This is a pony I have met and worked with, a miniature Shetland with bags of character. To me, this isn't learned behaviour at all. It goes back to that well of instinctive, automatic behaviour that comes with being a horse...

A: I think most horses have one dominant leg which especially in males, would be the one they would use to play and fight with. The fact that he bites his own leg means that he is consciously trying to override this and not biting people. Good pony! It’s instinctive, automatic behaviour which they have to switch off rather than a behaviour they have to learn. You could try using strong body language when he does it or just ignore it as you have been doing so far.

Friday, January 13, 2012

13th January, 2012 An Inspector Calls

Today it was big tall Phin's turn to visit Longdown Farm. Phin was three this week and his owners felt it would be a great present for him as well as an educational experience. He is remarkably calm about new things anyway and would make a great police horse. Nevertheless, he coped with a huge range of new animals, sights and sounds today and inspected them all very carefully.




















From the IHDG:

"Yes he is a very special boy! Sarah first came to us just after I bought him. I could touch his front end and put his head collar on easily but could not touch his back end! Sarah and her feather duster had us touching him all over and lifting his feet after just a couple of hours and we haven't looked back since. We've had long lining lessons with Sarah & Phin and my daughter Kathryn has attended Sarah's 2 day foal handling course .

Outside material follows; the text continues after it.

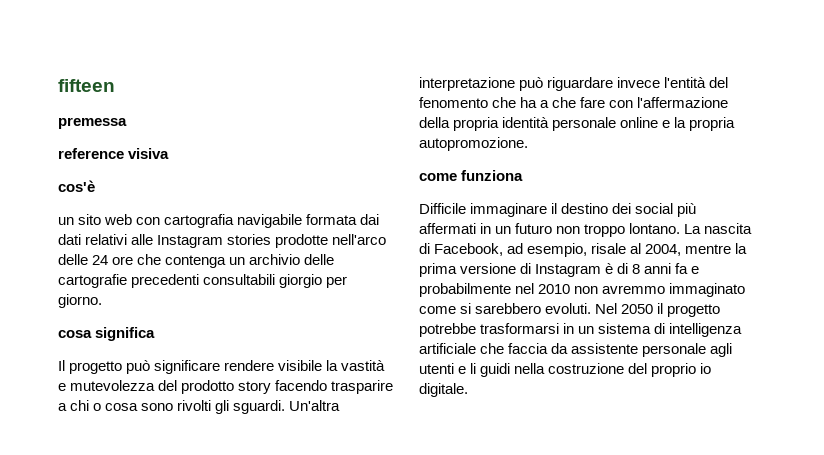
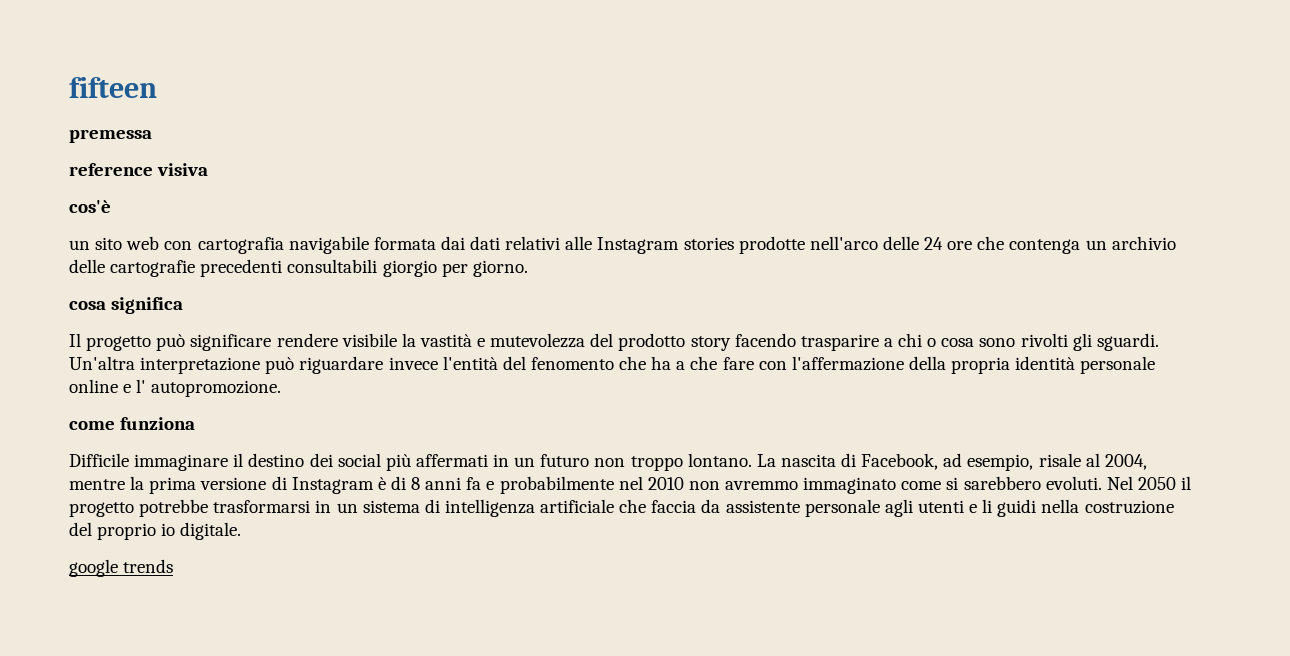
- Un'altra interpretazione può riguardare invece l'entità del fenomento che ha a che fare con l'affermazione della propria identità personale online e la propria autopromozione.
+ Un'altra interpretazione può riguardare invece l'entità del fenomento che ha a che fare con l'affermazione della propria identità personale online e l' autopromozione.
+ google trends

Having Sarah out was the best thing I've ever experienced and worth every penny; highly recommend anyone to call on an RA for help with your horses!"


Thursday, January 12, 2012

12th January, 2012 Irish Cream?

I am absolutely certain that not all breeders/trainers can be tickled with the same dandy brush, and as a general rule I don't like generalisations. I am trying to be very careful how I say this. If you bought a horse from the gypsies, you wouldn't be surprised to find that the horse has been driven when it was two or that it had been tethered. In the same way you would know that if you bought an ex-racehorse, he might have been broken at two years or even eighteen months old and ridden fast. So the following is certainly not saying that all Irish people treat their horses this way or that other people don't. If you buy a horse from Ireland, you just need to be aware that this is still quite common practice. From one of my readers:

"Just read your BLOG about seeing a few Irish horses and as my Irish side of my family used to breed and sell horses I know, and I am sure you do, how hard they are on them. From what I gather from my visits anyway, the youngsters, no matter how finely bred, are left in a field untouched until 3 years old. They may have had a halter on and been tied to a post to "teach" them how to tie up at some time along the way but basically very little time is invested in them. My uncle used to pay local lads to drive them  into the bogs up to their bellies so they could not move and then the lads would sit on them. When they thought they were "backed" they hauled them out and then the lads often drove them around the field, still on them, fast, turning them quickly so they would not buck. Then, while they are still exhausted,  on goes the tack, a few blasts round the field and off to the sales hopefully to go on the boat to England for lots of lolly. Sounds awful I know and things may have changed - I hope so. They breed such good horses over there its a shame their early "education" can be so contrary."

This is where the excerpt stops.